- _Information provided_:
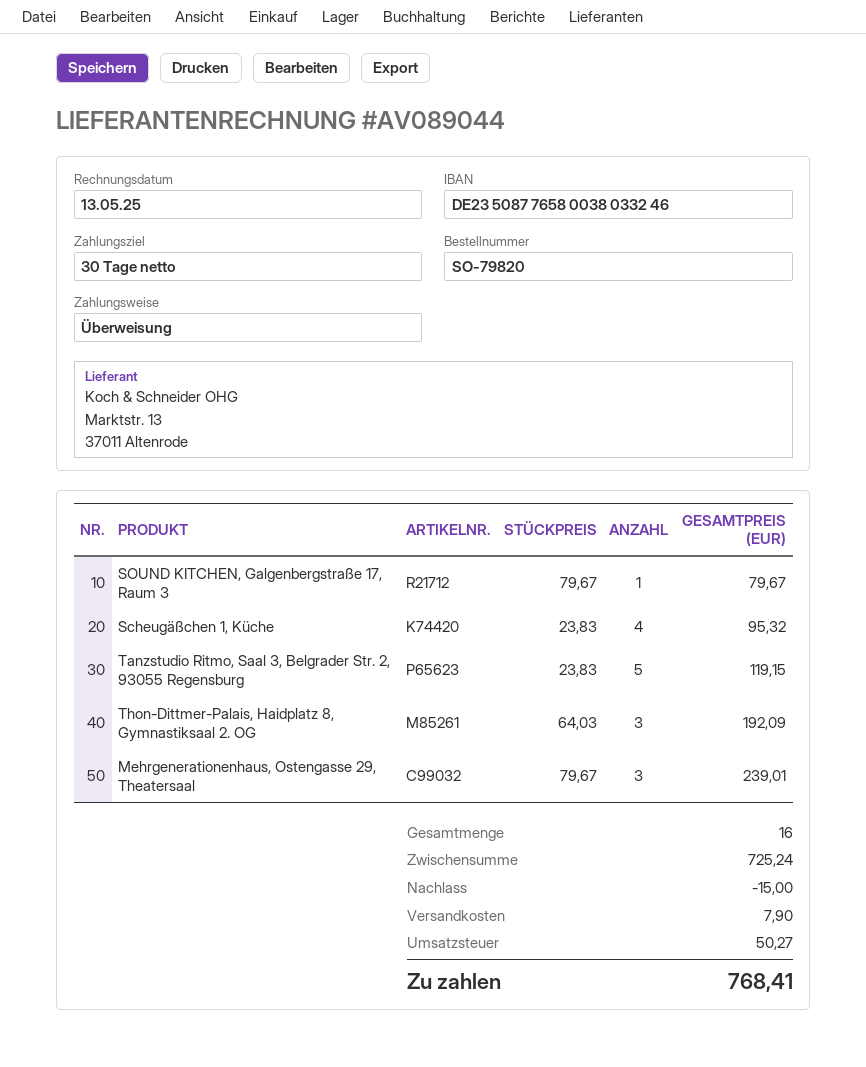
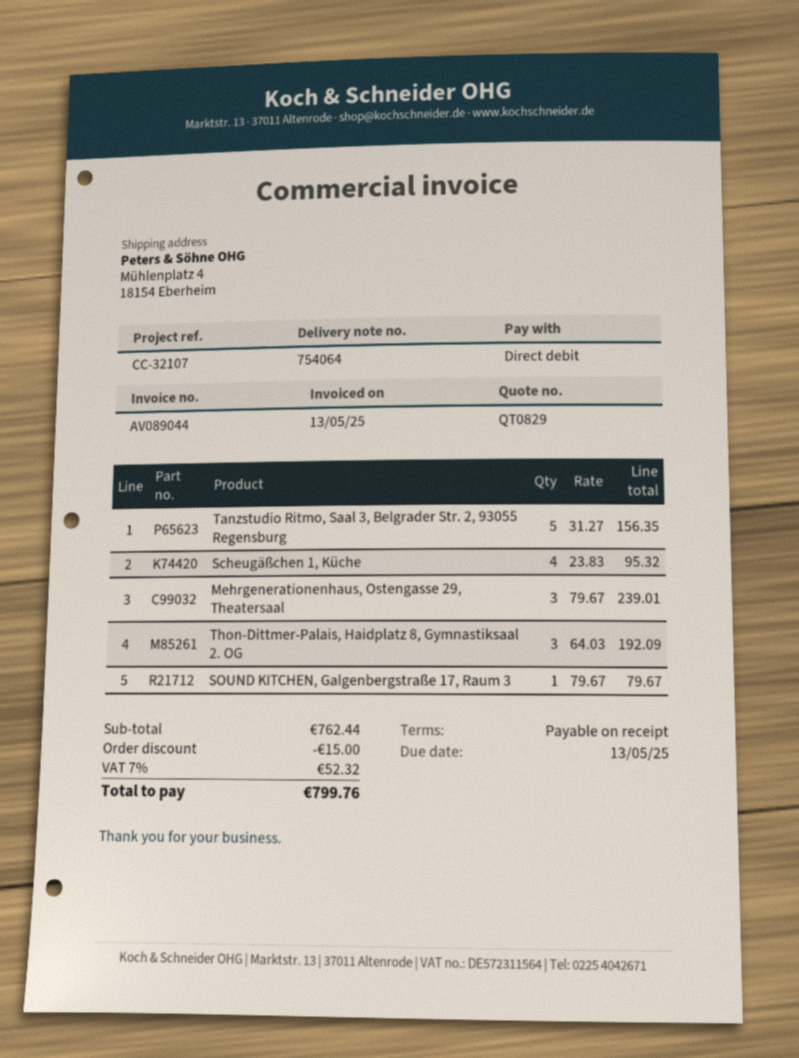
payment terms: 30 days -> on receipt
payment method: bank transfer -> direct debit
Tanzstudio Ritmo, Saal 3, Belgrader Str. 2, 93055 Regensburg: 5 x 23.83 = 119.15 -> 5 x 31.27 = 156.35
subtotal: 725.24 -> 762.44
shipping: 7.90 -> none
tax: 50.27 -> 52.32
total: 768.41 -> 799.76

--

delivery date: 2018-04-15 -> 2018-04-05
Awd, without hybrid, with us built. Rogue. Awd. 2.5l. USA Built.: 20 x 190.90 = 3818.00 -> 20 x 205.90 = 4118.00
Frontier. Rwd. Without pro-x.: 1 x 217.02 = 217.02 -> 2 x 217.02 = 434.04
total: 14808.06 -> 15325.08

...

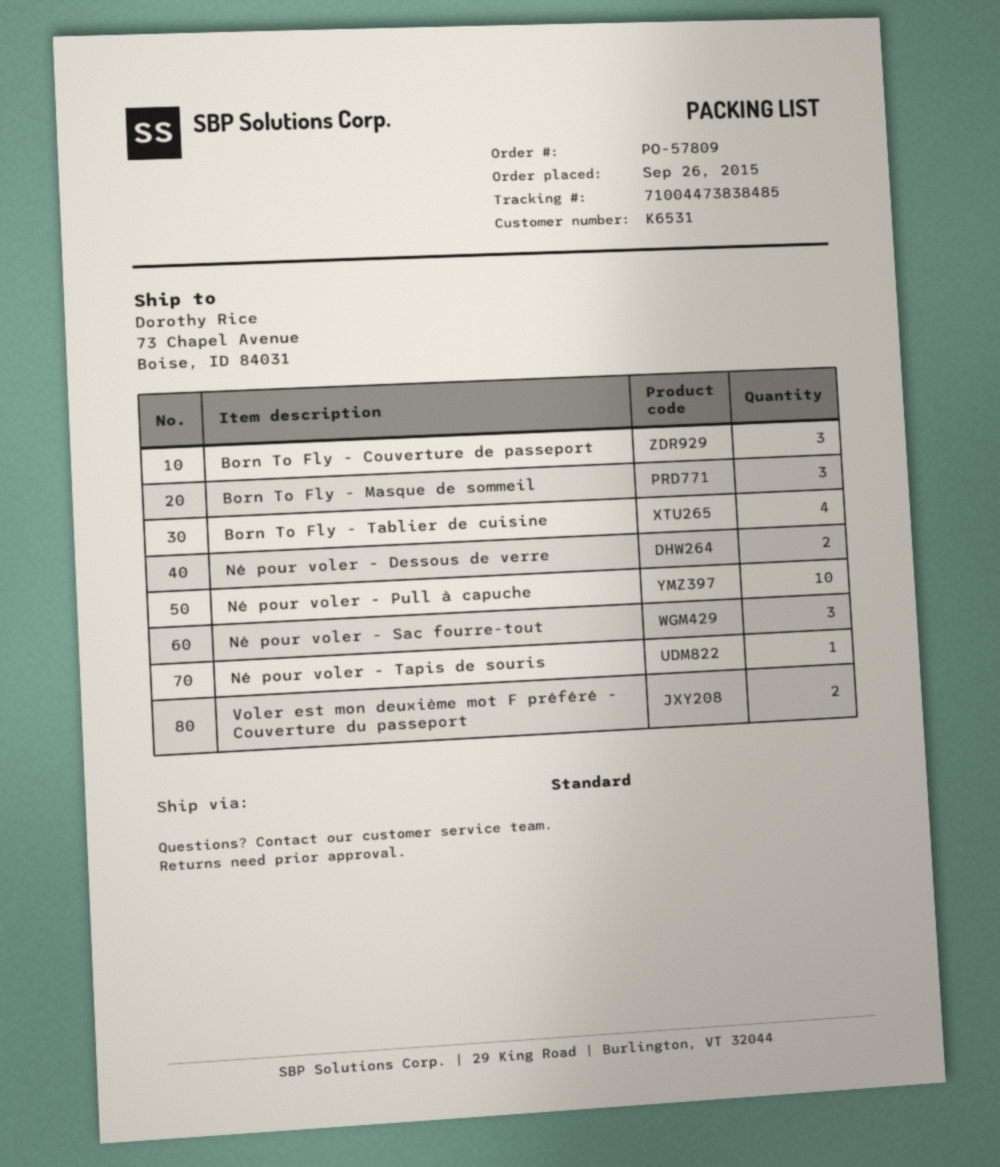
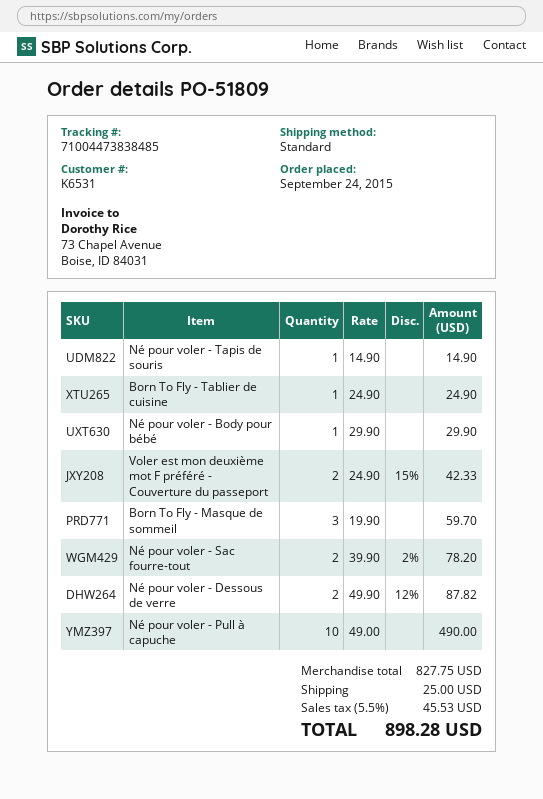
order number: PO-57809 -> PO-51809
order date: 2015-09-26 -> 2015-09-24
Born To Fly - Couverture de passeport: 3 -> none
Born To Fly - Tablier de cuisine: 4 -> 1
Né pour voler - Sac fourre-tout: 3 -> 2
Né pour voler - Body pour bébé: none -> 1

- _Assignment_: Could you reproduce, exactly, every line above from the line with "order date: 2015-09-26 -> 2015-09-24" to the line with "Né pour voler - Body pour bébé: none -> 1", and no other line? Both ends count.

- _Solution for this task_:
order date: 2015-09-26 -> 2015-09-24
Born To Fly - Couverture de passeport: 3 -> none
Born To Fly - Tablier de cuisine: 4 -> 1
Né pour voler - Sac fourre-tout: 3 -> 2
Né pour voler - Body pour bébé: none -> 1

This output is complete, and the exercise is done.